Стаскиваю ботинки, ставлю их на коврик у двери и вопросительно смотрю на врача в ожидании указаний, куда идти. Все с той же вежливой улыбкой мужчина показывает рукой куда-то вглубь кабинета. Осторожно лавируя между столами, замечаю маленькую дверь в противоположной стене справа и, постучавшись, заглядываю в лабораторию. Внезапно охватившая меня робость граничит с паникой. Я смыкаю пальцы вокруг железной ручки двери, чтобы удержаться от бегства. Хочется вернуться в отсек 301 и спрятаться под одеяло.
— Генриетта? — мама Китнисс замечает мое присутствие раньше, чем я различаю ее за длинными столами, заставленными высокими стеклянными пробирками.
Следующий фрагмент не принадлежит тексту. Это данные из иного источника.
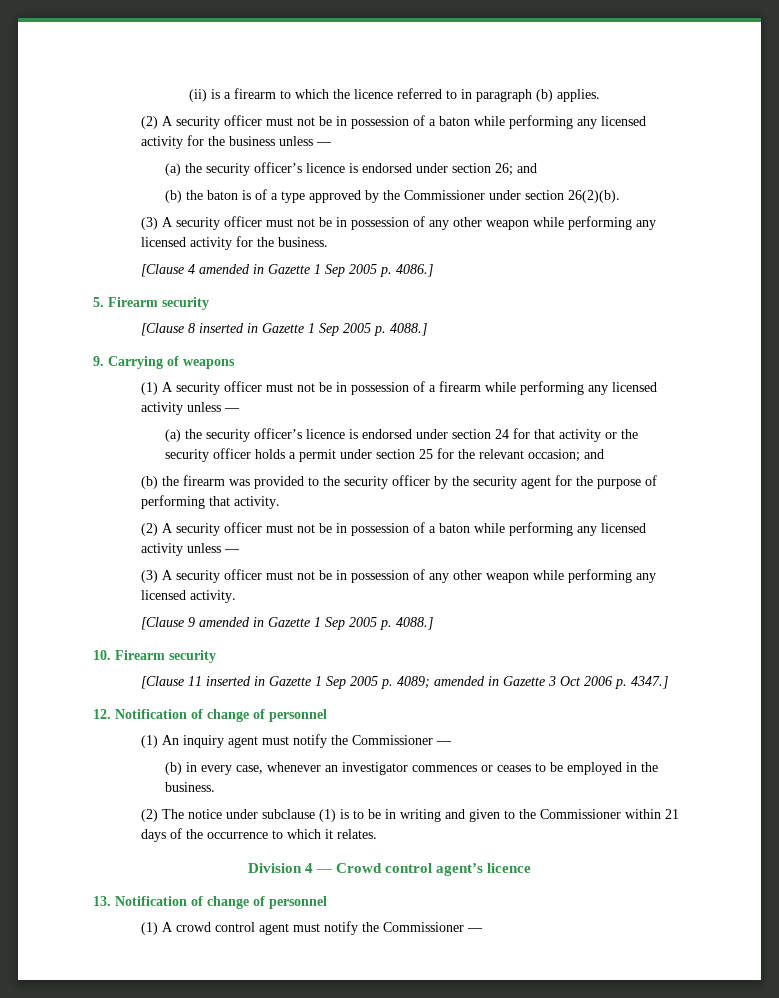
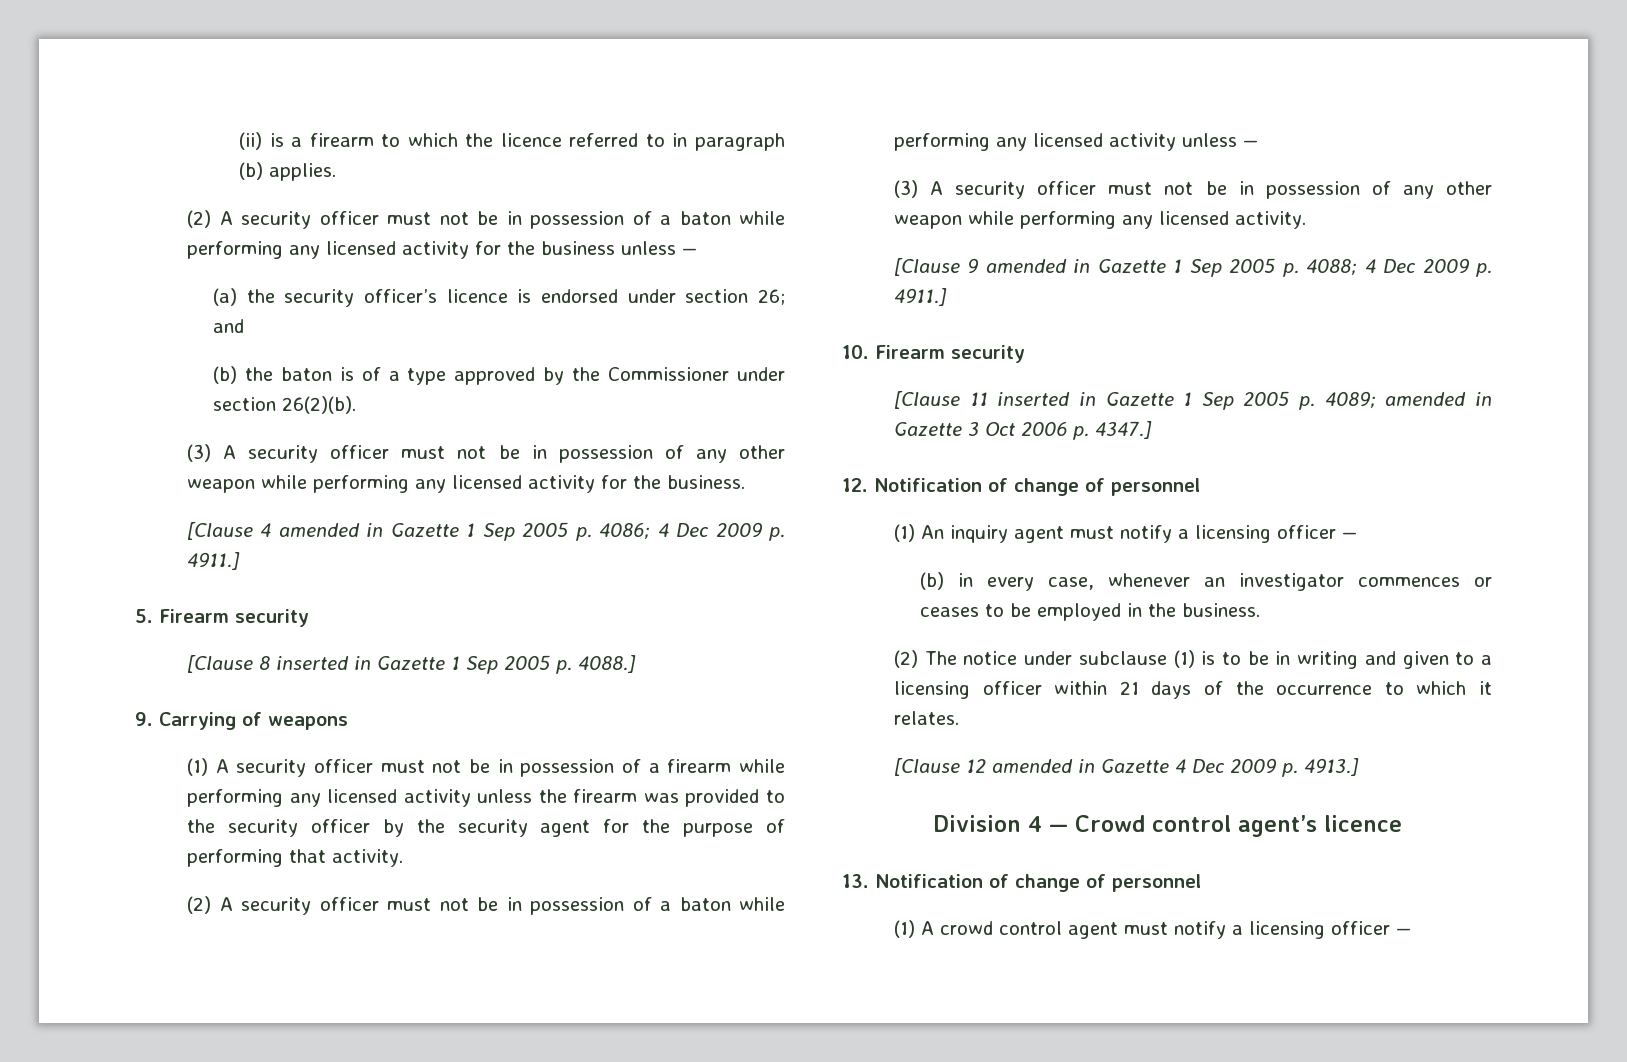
- [Clause 4 amended in Gazette 1 Sep 2005 p. 4086.]
+ [Clause 4 amended in Gazette 1 Sep 2005 p. 4086; 4 Dec 2009 p. 4911.]
- (1) A security officer must not be in possession of a firearm while performing any licensed activity unless —
- (a) the security officer’s licence is endorsed under section 24 for that activity or the security officer holds a permit under section 25 for the relevant occasion; and
- (b) the firearm was provided to the security officer by the security agent for the purpose of performing that activity.
+ (1) A security officer must not be in possession of a firearm while performing any licensed activity unless the firearm was provided to the security officer by the security agent for the purpose of performing that activity.
- [Clause 9 amended in Gazette 1 Sep 2005 p. 4088.]
+ [Clause 9 amended in Gazette 1 Sep 2005 p. 4088; 4 Dec 2009 p. 4911.]
- (1) An inquiry agent must notify the Commissioner —
+ (1) An inquiry agent must notify a licensing officer —
- (2) The notice under subclause (1) is to be in writing and given to the Commissioner within 21 days of the occurrence to which it relates.
+ (2) The notice under subclause (1) is to be in writing and given to a licensing officer within 21 days of the occurrence to which it relates.
+ [Clause 12 amended in Gazette 4 Dec 2009 p. 4913.]
- (1) A crowd control agent must notify the Commissioner —
+ (1) A crowd control agent must notify a licensing officer —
Закрываю за собой дверь, подхожу и, не дожидаясь приглашения, опускаюсь на стоящий сбоку стул.
— Что-то случилось?
Лицо женщины бледнеет, и я торопливо говорю:
— С Китнисс все в порядке, не беспокойтесь. Ваша помощь нужна мне.
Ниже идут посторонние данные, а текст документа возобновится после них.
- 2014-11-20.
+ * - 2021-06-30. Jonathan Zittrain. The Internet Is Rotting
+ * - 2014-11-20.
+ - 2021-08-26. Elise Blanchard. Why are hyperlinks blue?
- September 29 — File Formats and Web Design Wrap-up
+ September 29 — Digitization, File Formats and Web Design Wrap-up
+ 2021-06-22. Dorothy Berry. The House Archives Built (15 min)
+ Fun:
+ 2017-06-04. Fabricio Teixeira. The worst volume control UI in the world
Та кивает, и рассеянный было взгляд обретает твердость:
— Ты нездорова?
— Да.
Сердце стучит так громко, что я не слышу собственного голоса. Но я должна сделать то, зачем пришла. Эта женщина — единственная, кто может мне помочь.
— Мне кажется, я…
Это так просто и сложно одновременно. Слово всего одно, но мне требуется целая вечность, чтобы произнести его вслух.
— …беременна.
В женщине, принявшей не одни роды в Дистрикте-12, моментально просыпается профи:
— Что беспокоит?
— Тошнота по утрам. Отвращение к еде. Головные боли. Обмороки. Плохой сон.